Benvenuto in questa iniziativa Alberto, oggi ti faremo parlare da sportivo e da tecnico in un’ottica diversa dal solito. Ci inoltreremo infatti in un terreno particolare, cercando di avvicinare il mondo dello sport alla sfera quotidiana di chi sta combattendo un tumore, con l’obiettivo di offrire spunti di ispirazione attraverso le tue esperienze sportive. Prima di tutto però, vorrei che tu avessi modo di presentarti meglio ai nostri lettori: raccontaci qualcosa di te, in tutto ciò che nella tua vita non riguarda il tennis.

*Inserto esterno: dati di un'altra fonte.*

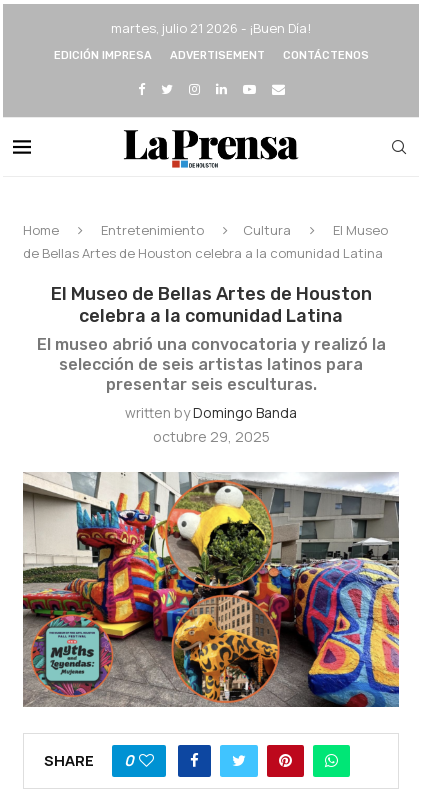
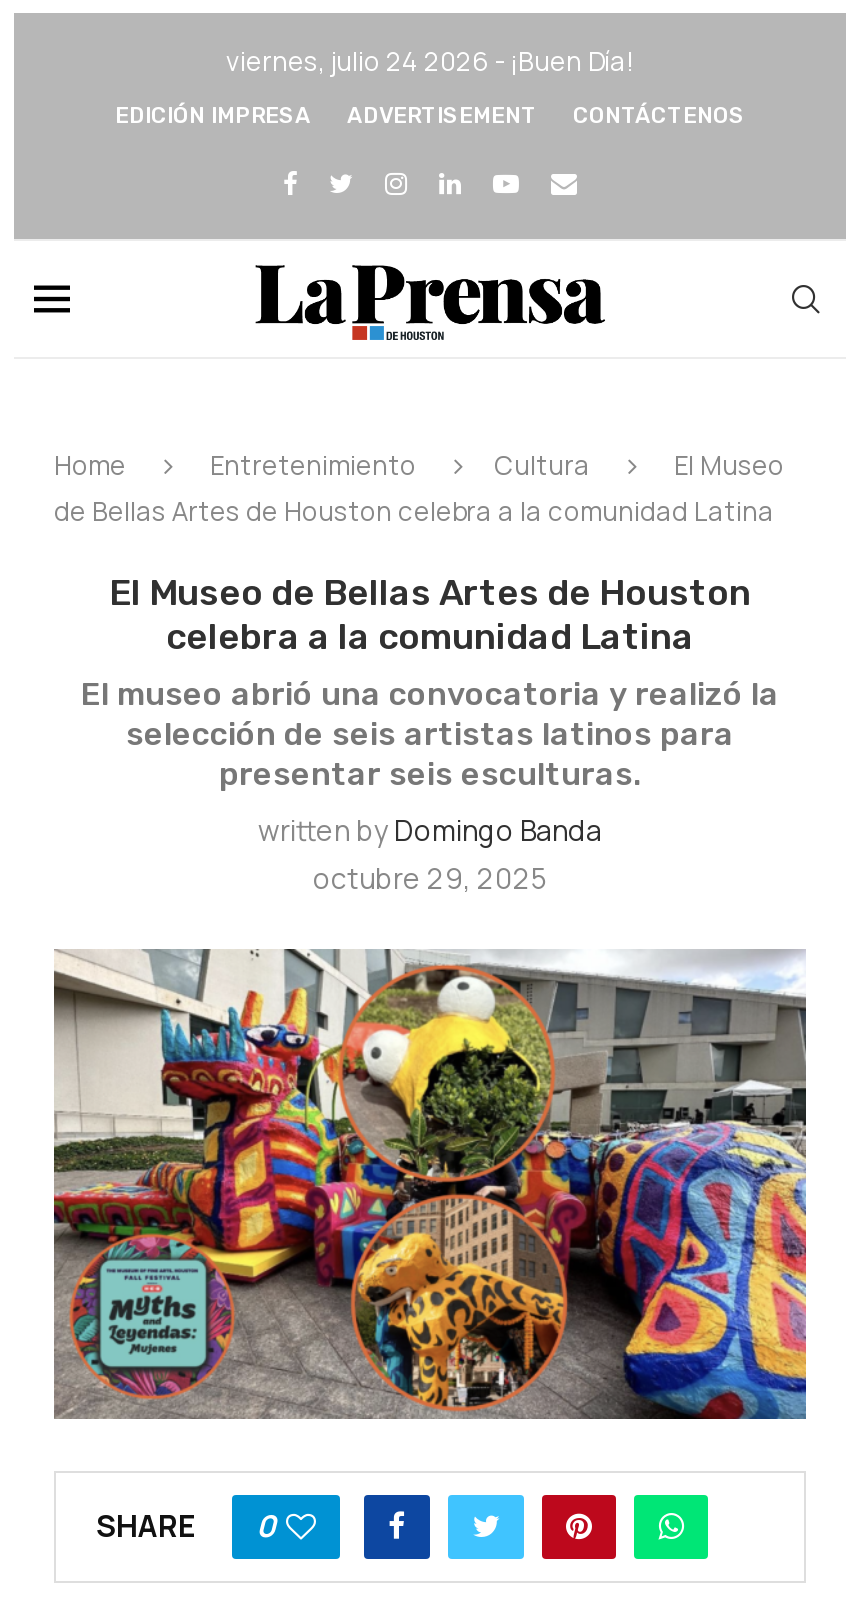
- martes, julio 21 2026 - ¡Buen Día!
+ viernes, julio 24 2026 - ¡Buen Día!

Sono una persona comune, cerco di seguire un percorso direi coerente con lo scopo della mia vita che per me è sempre stato importante mettermi a disposizione degli altri: prima quando giocavo ero a disposizione di me stesso, era una cosa un po’ più personale, dovevo rendere conto solo a me di ciò che facevo. Essendo poi passato dall’altra parte della barricata, ho trovato una situazione un po’ più consona alla mia indole di dare una mano agli altri, prima come maestro e poi come uomo e come persona. Sono molto fiero di avere nella mia vita una serie di ragazzi che primariamente sono stati miei allievi, e oggi sono cresciuti fino a riuscire a mantenersi attraverso il tennis, giocandolo e insegnandolo.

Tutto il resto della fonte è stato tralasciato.